The Red-footed Booby at l'Empordà, Catalonia, on December 2010. 2nd for Europe. Epilogue

compiled by Ricard Gutiérrez

with photos from Àlex Lorente and PNAE Wildlife Recovery Center

A page in collaboration with:

Epilogue
Photographs
Acknowledgements

Epilogue

After being in the Empordà county the previous week and leaving l'Estartit harbour, Girona on 9.12.2010 morning and much to the desperation of birdwatchers visiting the area later in that day or in the following weekend, some from outside Catalonia and Spain, the Red-footed Booby that had pulled crowds (in Spanish standards) to the Montgrí, Medes and Baix Ter Natural Park harbour of L'Estartit left the area and nobody had any information about it during the following days. Everybody begun thinking that the species had left because of the cold temperatures of those days, approaching freezing limits in some cases or following any of the fishing vessels of the Costa Brava fleet.

Surprise reached the table of RG at the office (RG works as the Seabird and Wetland Officer of the Wildlife Service of Catalonia Government) when Àlex Lorente, the Sealife Biologist of Montgrí, Medes and Baix Ter Park sent on 15.12 aftenoon two photos of the RF Booby back to L'Estartit saying, however, that the bird look injured, in a certain bad condition and that a fishing line hanged from its bill (see two photos below).

It was clear that, as it had happened before in N Catalonia, this seabird had eaten some kind of fishing gear and very probably a hook was somewhere inside its stomach system compromising its normal life.
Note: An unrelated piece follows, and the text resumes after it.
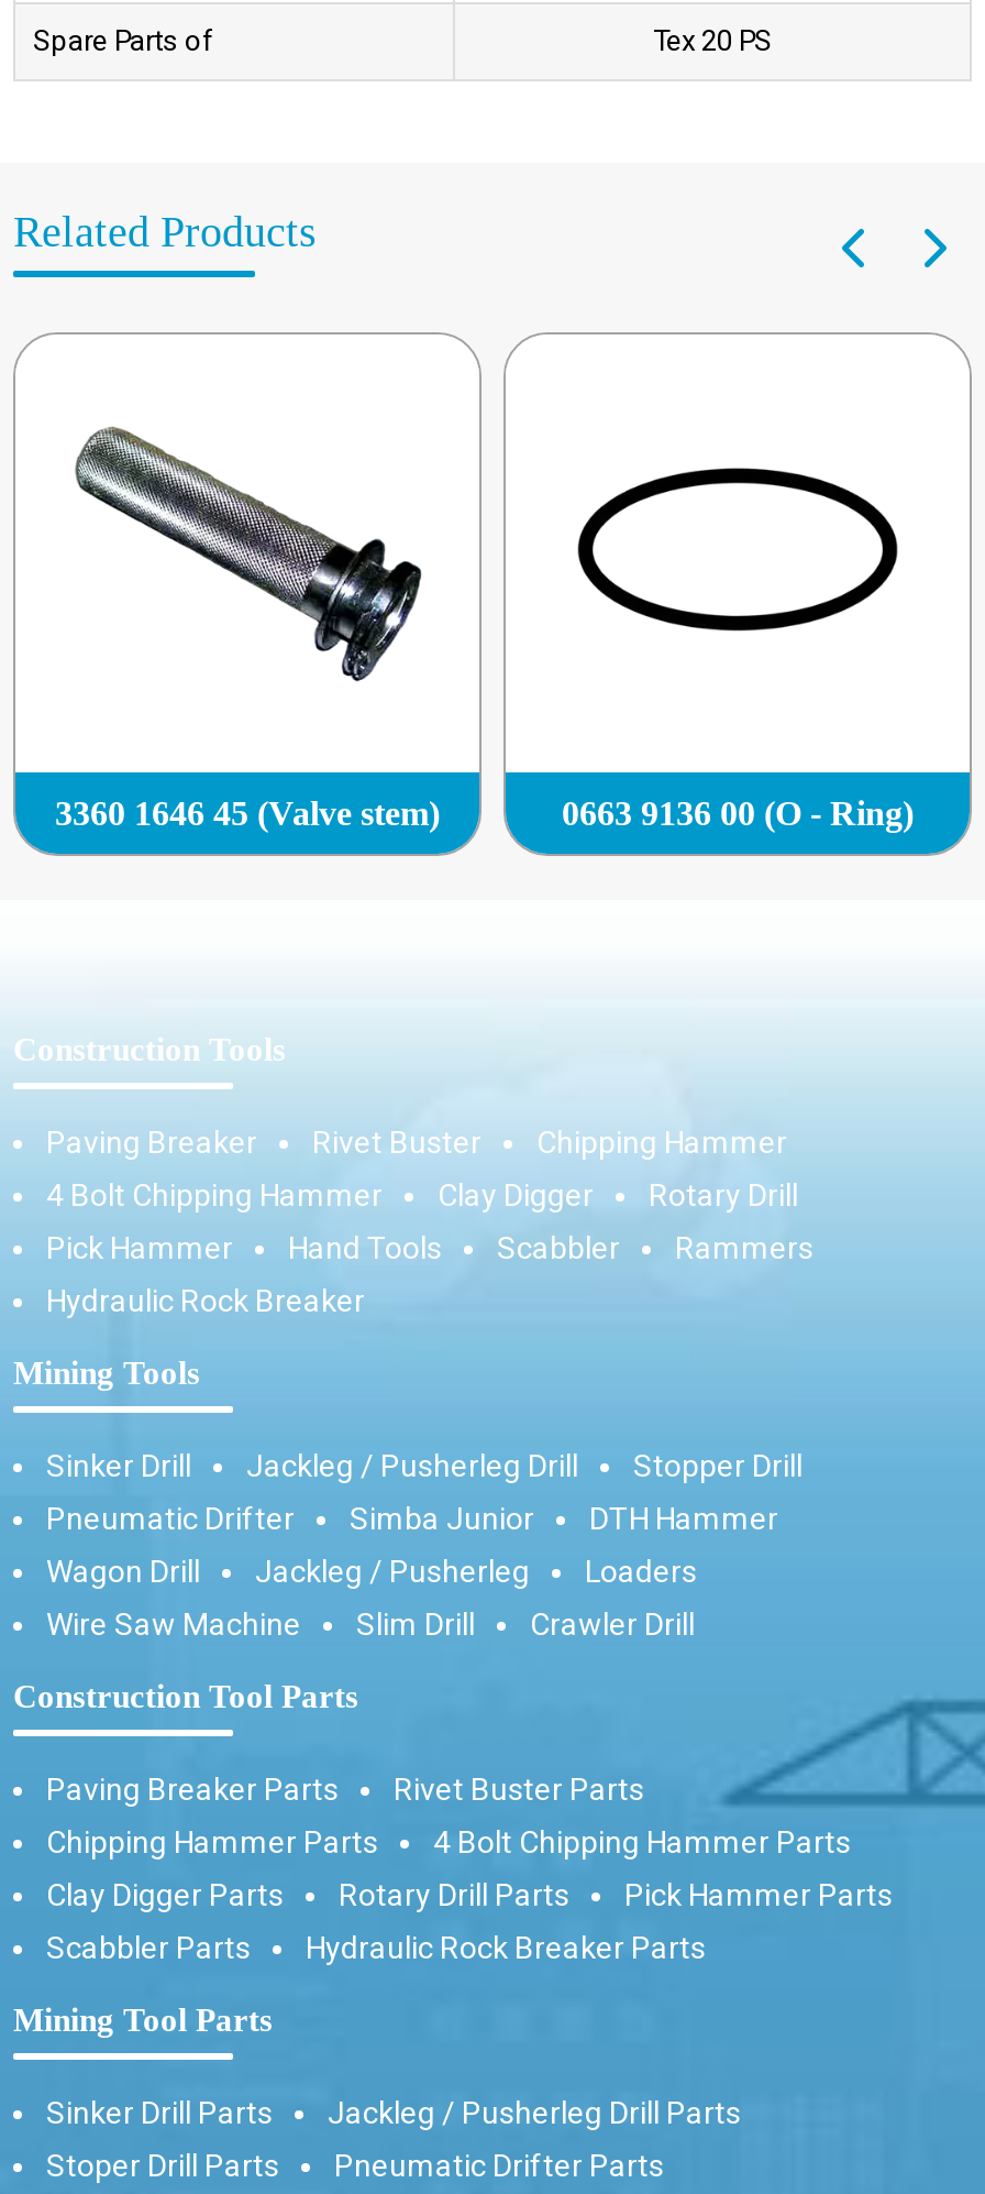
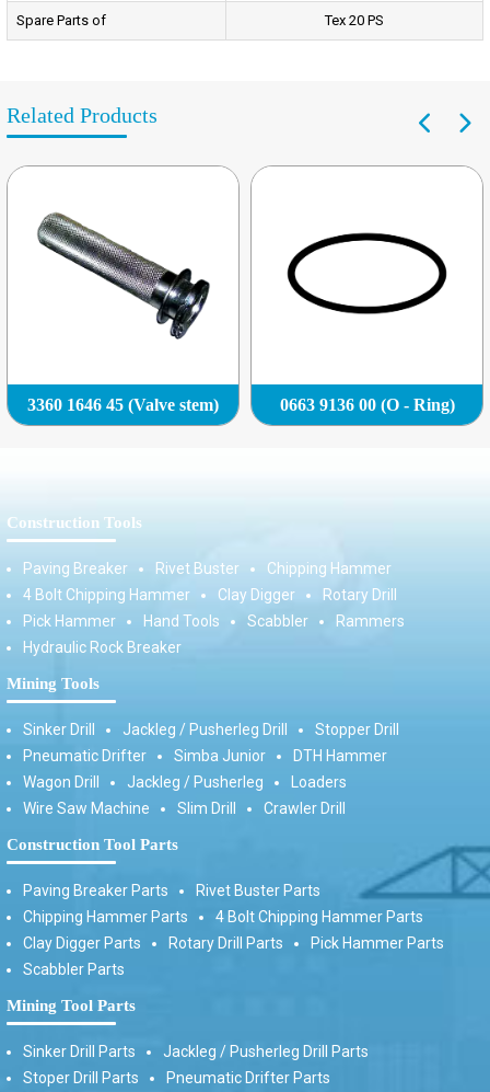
[306,1930,706,1965] Hydraulic Rock Breaker Parts -> none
Given it had apparently trapped before by a sailor (for some unexplained reason), it was clear that a new trapping attempt was to be carried out if the bird remained in the harbour that night. And so it happened. The Natural Park successfully captured the Booby and kept it in safe conditions instructed by the Aiguamolls de l'Empordà Natural Park Recovery Center. Given the safety of the bird was 1st to nothing else, and to avoid additional disturbance to the injured bird, no news were broadcasted on the bird occurrence or situation.

On 16.12 the bird was examined within the Aiguamolls de l'Empordà Natural Park Recovery Center and a primary aid veterinary protocol was applied. The examination, however, stated that the hook was not visible so it was needed a treatment in the main central recovery center of Torreferrussa where the bird arrived on 17.12.
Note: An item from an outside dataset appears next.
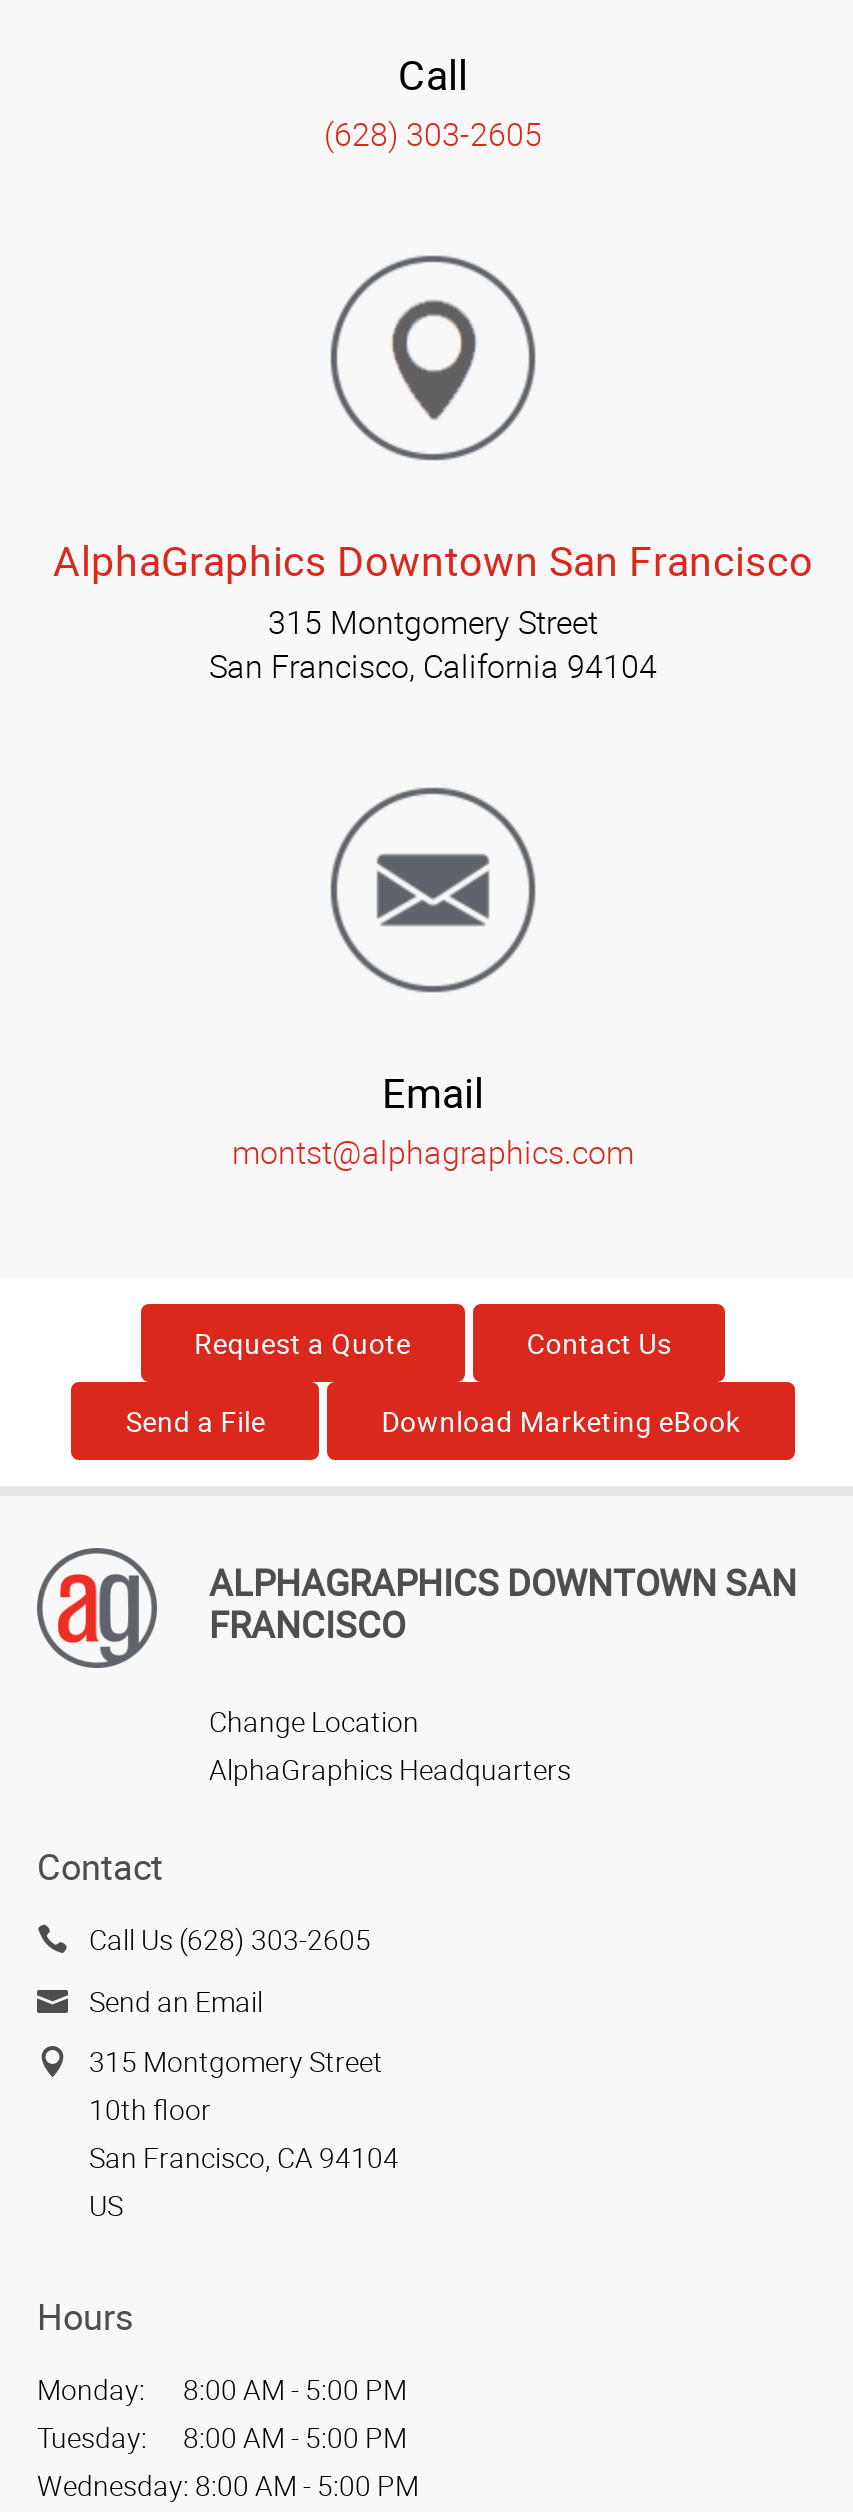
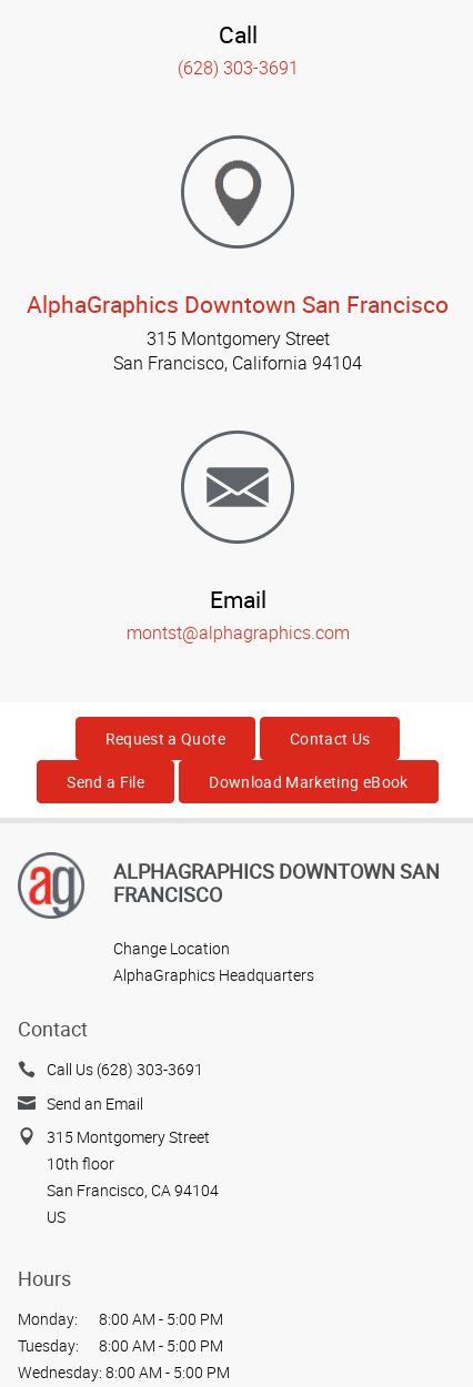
[324,112,542,156] (628) 303-2605 -> [177,55,298,80] (628) 303-3691
[89,1921,371,1959] Call Us (628) 303-2605 -> [47,1059,203,1080] Call Us (628) 303-3691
X-Ray at Torreferrussa showed that the bird did not have one but THREE hooks placed in its stomach: two new, close to the intestine tract,so very deep perhaps 4-5 days old. Another, however, placed in another place of the stomach, perhaps broken and older. Bird also showed some kind of deformation in its legs, typically due to perching in round surfaces. In any case of birds showing this state, the protocol points to euthanasia to avoid further suffering to the bird. However, given the bird rarity and interest, a surgery to extract the hooks and give the Booby an opportunity was conducted on 17.12 midday. Fortunately the surgery was successful and the three hooks were extracted. The bird was recovering well by 18.12 although recovering members of the Gannet family in recovery centers is somewhat difficult.

Although possibilities of recovery are low, the Booby is having an opportunity. Despite the new two hooks were critical to the bird, the presence of the 3rd older hook may have explained the rather 'ill looking' pointed out by some observers during the 5-9.12 staying at L'Estartit.

On 20-23.12 the bird remained in Torreferrussa recovery centre, Barcelona where it was visited and videotaped on 22.12 (Ricard Gutiérrez). According to veterinaries Rafael Molina and Elena Obon the bird also had some plastic inside its stomach and suffered a surgery of 4 cm length. By the last week of the year the bird should leave the Intensive Cure Unit and begin eating solid food. See a video below (Ricard Gutiérrez). However, very sadly, the bird died unexpectedly on 23.12 (CRFS Torreferrussa).

It's a pity that species such as this, or a recent Leatherback Turtle (Dermochelys coriacea) case, arrive to the Mediterranean Sea and Spanish coasts only to die. Although the hooks affecting the Booby are from leisure angling (not commercial fisheries), seabird casualties by fishing bycatch are amongst the major causes of death in some species such as Shearwaters or Mediterranean Shags in our waters, not to mention the problem with Albatrosses elsewhere. All these episodes should make us think about the need of protection of the sea and its inhabitants and that we indeed need more efforts to effectively protect it.

You can read the Environment Department press release on this subject (in catalan) here.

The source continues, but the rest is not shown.